We know that when cancer is detected early, it increases your chance of survival. Early detection may also require less extensive treatment or more treatment options.
To help reverse current lung cancer trends, we’re debunking the top five myths about lung cancer.
Myth #1: I’m a smoker but it’s too late—there’s no point in quitting now
While many factors can contribute to lung cancer risk, about 80%–90% of lung cancer deaths are related to cigarette smoking. Quitting smoking has near-immediate benefits and reduces your risk of getting cancer or other smoking-related diseases. According to a study published in Annals of Internal Medicine, quitting smoking even after a lung cancer diagnosis can help people live longer or delay a cancer recurrence or worsening of the disease. In other words, it’s never too late to quit. For help quitting, call 1-800-QUIT-NOW.
Myth #2: A lung cancer screening happens when a health care provider holds a stethoscope to your chest and listens to your breathing
When your doctor checks your breathing with a stethoscope, they are listening for wheezing or fluid in the lungs—but they can’t detect lung cancer that way.
Actual lung cancer screening is done through a specialized computed X-ray, also known as a CT scan, to detect cancerous growths inside a person’s lungs. This is formally referred to as a low-dose computerized tomography (LDCT) scan and is a quick, noninvasive procedure.

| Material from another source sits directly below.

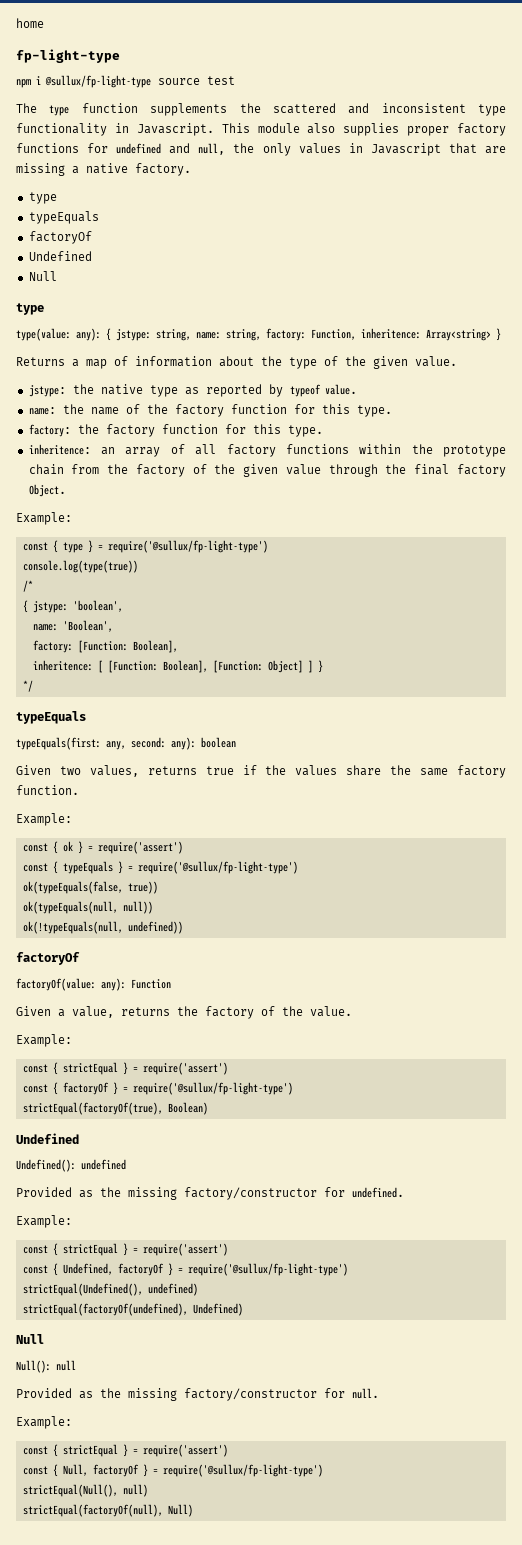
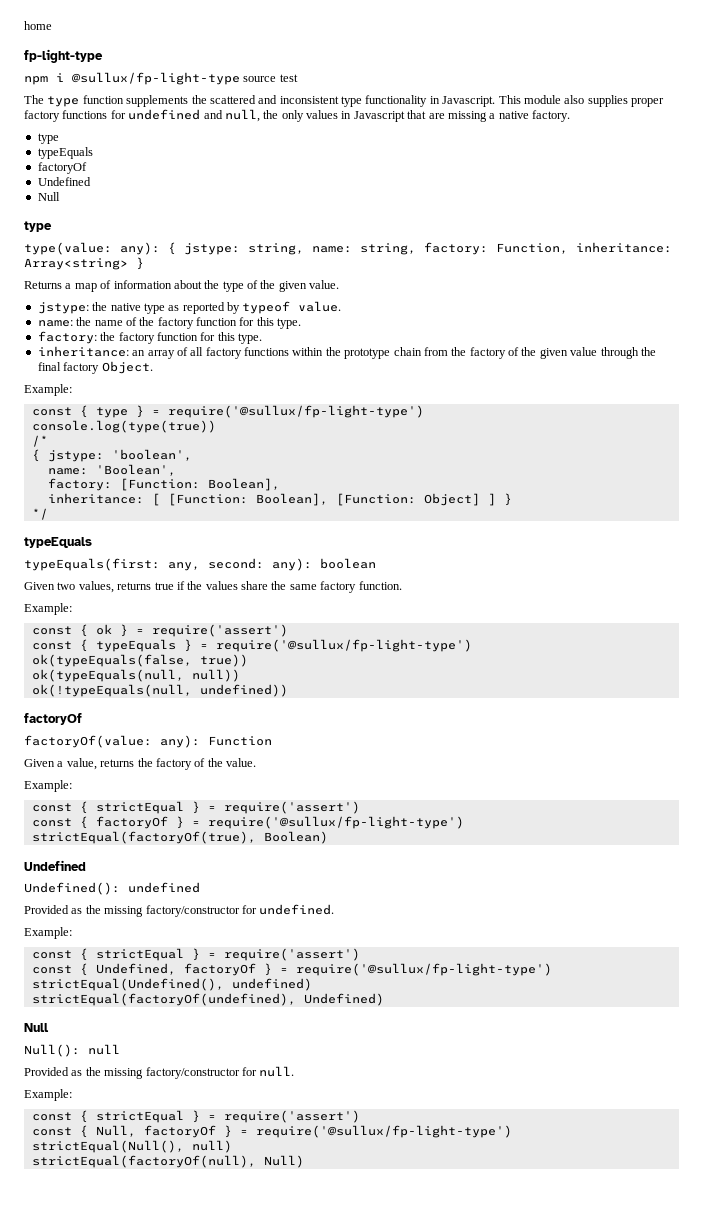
[361,328,421,339] inheritence: -> [576,242,672,253] inheritance:
[28,444,91,455] inheritence: -> [37,346,129,357] inheritance:
[32,660,93,671] inheritence: -> [47,493,144,504] inheritance:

There is definitive evidence that screening long-time smokers with LDCT significantly reduces lung cancer deaths. If you’re a heavy smoker or former heavy smoker, get screened for lung cancer. The USPSTF recommends lung cancer screening for current or former smokers between 50 and 80 years old who have a 20 pack-year history* of smoking and still smoke or have quit smoking within the past 15 years.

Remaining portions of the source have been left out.